(Records from a collection)
_ _ _ _ _

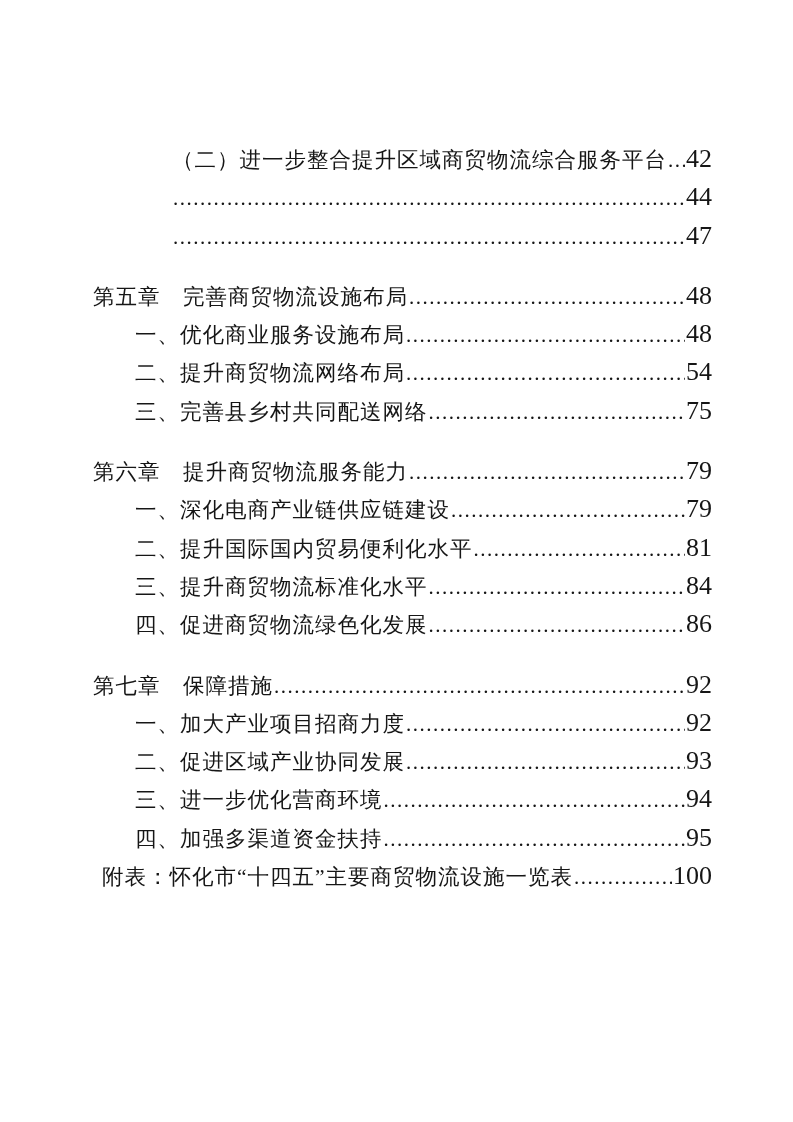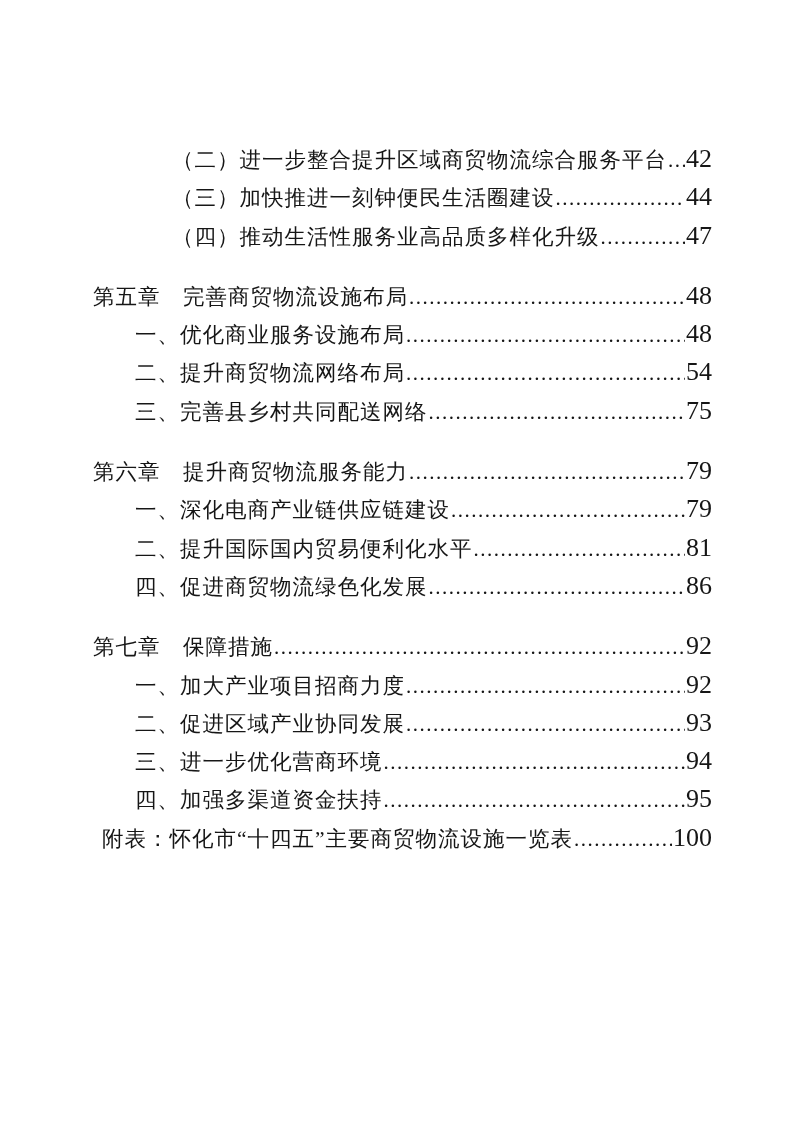--- a/index.html
+++ b/index.html
@@ -73,7 +73,6 @@
   </div>
 
   <div class="toc-row level-sub2">
-    <span class="toc-label">（三）加快推进一刻钟便民生活圈建设</span>
     <span class="toc-leader"></span>
     <span class="toc-page">44</span>
   </div>

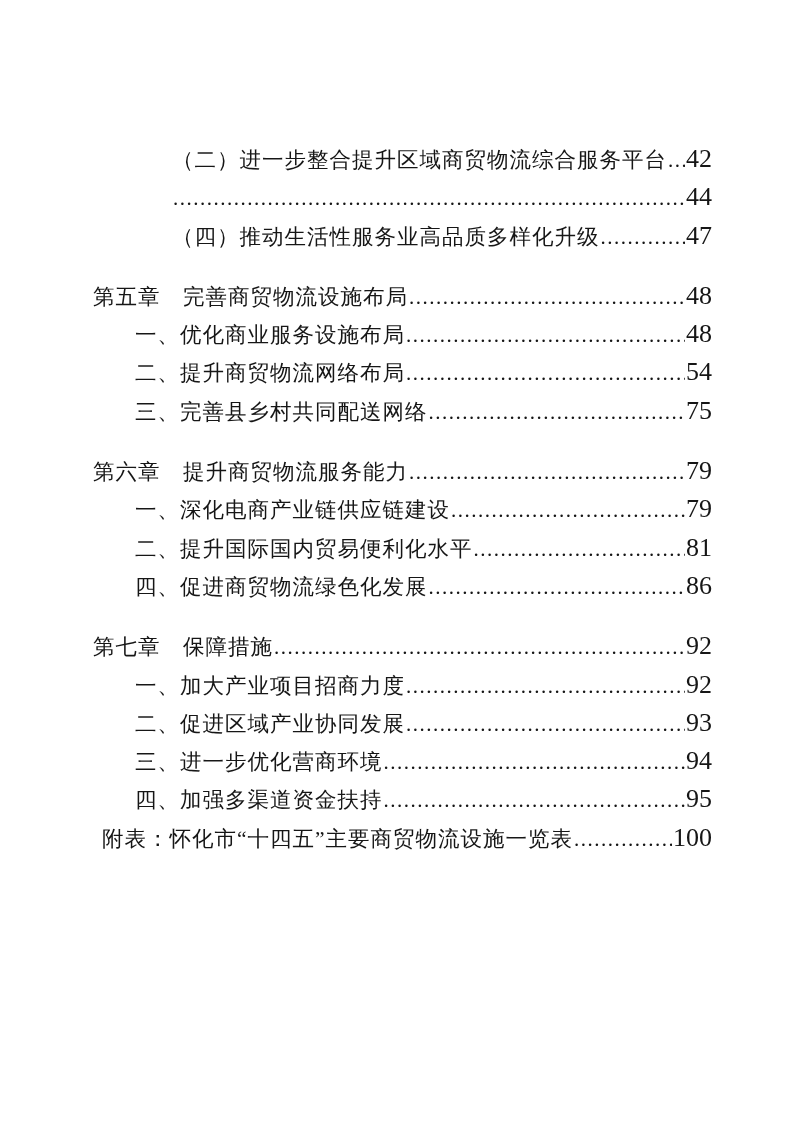--- a/index.html
+++ b/index.html
@@ -78,7 +78,6 @@
   </div>
 
   <div class="toc-row level-sub2">
-    <span class="toc-label">（四）推动生活性服务业高品质多样化升级</span>
     <span class="toc-leader"></span>
     <span class="toc-page">47</span>
   </div>

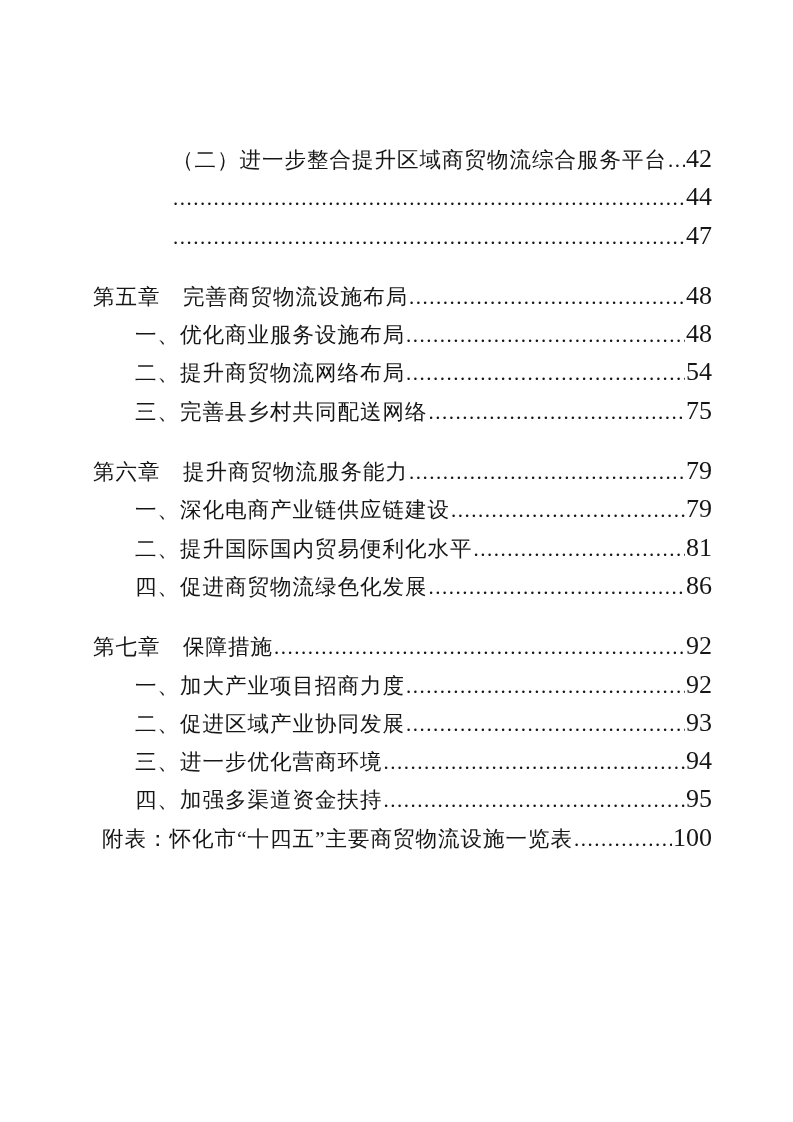--- a/index.html
+++ b/index.html
@@ -124,6 +124,11 @@
     <span class="toc-page">81</span>
   </div>
 
+  <div class="toc-row level-sub1">
+    <span class="toc-label">三、提升商贸物流标准化水平</span>
+    <span class="toc-leader"></span>
+    <span class="toc-page">84</span>
+  </div>
 
   <div class="toc-row level-sub1">
     <span class="toc-label">四、促进商贸物流绿色化发展</span>

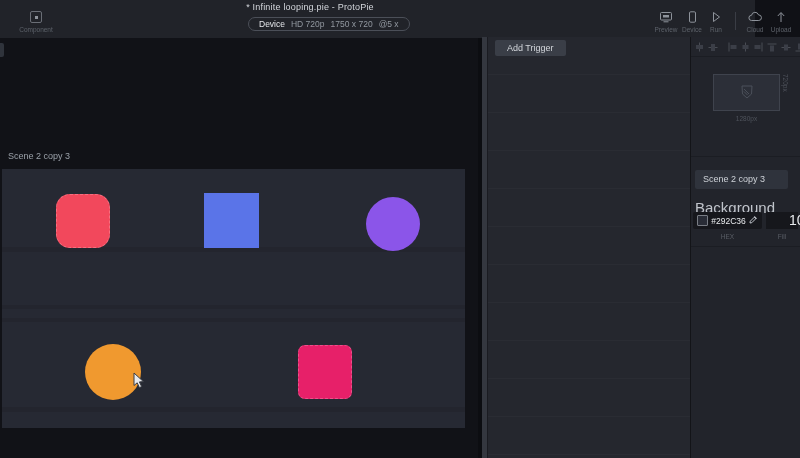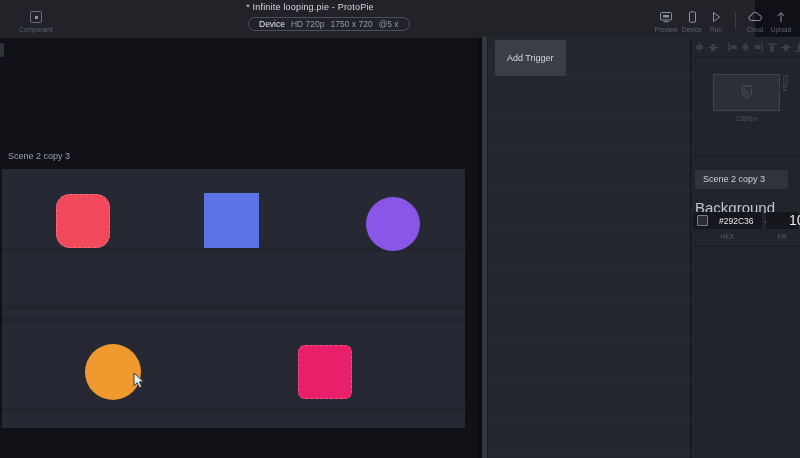--- a/index.html
+++ b/index.html
@@ -51,7 +51,7 @@
   .trigger-panel { position:absolute; left:487px; top:37px; width:203px; height:421px;
     background:#25272e; border-left:1px solid #1a1b21;
     background-image:repeating-linear-gradient(180deg, transparent 0 37px, #2a2c33 37px 38px); }
-  .add-trigger { position:absolute; left:7px; top:3px; padding:13px 12px; background:#3a3e47;
+  .add-trigger { position:absolute; left:7px; top:3px; padding:3px 12px; background:#3a3e47;
     border-radius:2px; font-size:9px; color:#d3d6db; cursor:default; }
   
   .props { position:absolute; left:690px; top:37px; width:110px; height:421px;

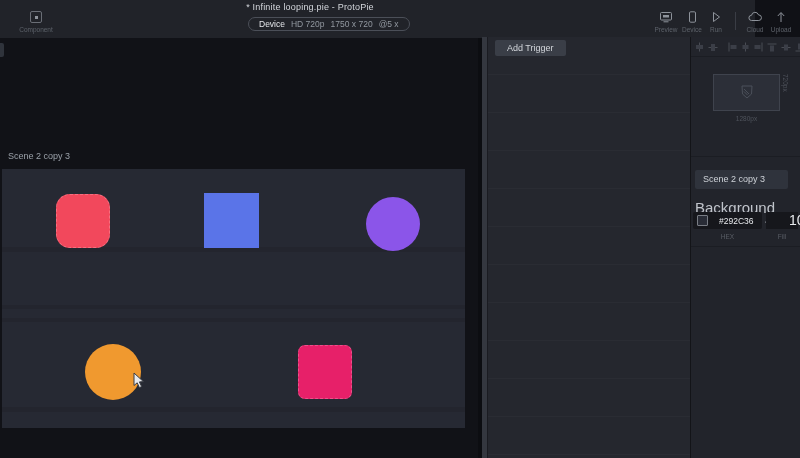--- a/index.html
+++ b/index.html
@@ -70,7 +70,7 @@
     border-radius:2px; font-size:9px; color:#ced2d8; line-height:19px; padding-left:8px; cursor:default; }
   .bg-label { position:absolute; left:4px; top:162px; font-size:15px; color:#c0c4cb; }
   .hex-field { position:absolute; left:2px; top:175px; width:69px; height:17px; background:#16171c;
-    border-radius:2px; display:flex; align-items:center; padding:0 4px; gap:11px; }
+    border-radius:2px; display:flex; align-items:center; padding:0 4px; gap:3px; }
   .swatch { width:11px; height:11px; border:1px solid #787c84; border-radius:1px; flex:none; }
   .hex-text { flex:1; text-align:center; font-size:8.5px; color:#e8eaed; }
   .fill-field { position:absolute; left:75px; top:175px; width:32px; height:17px; background:#16171c;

_ _ _ _ _

◆ EXERCISE INSTRUCTIONS
Scan the lines above for "size" and state how many match, nothing more.

◆ RESPONSE
4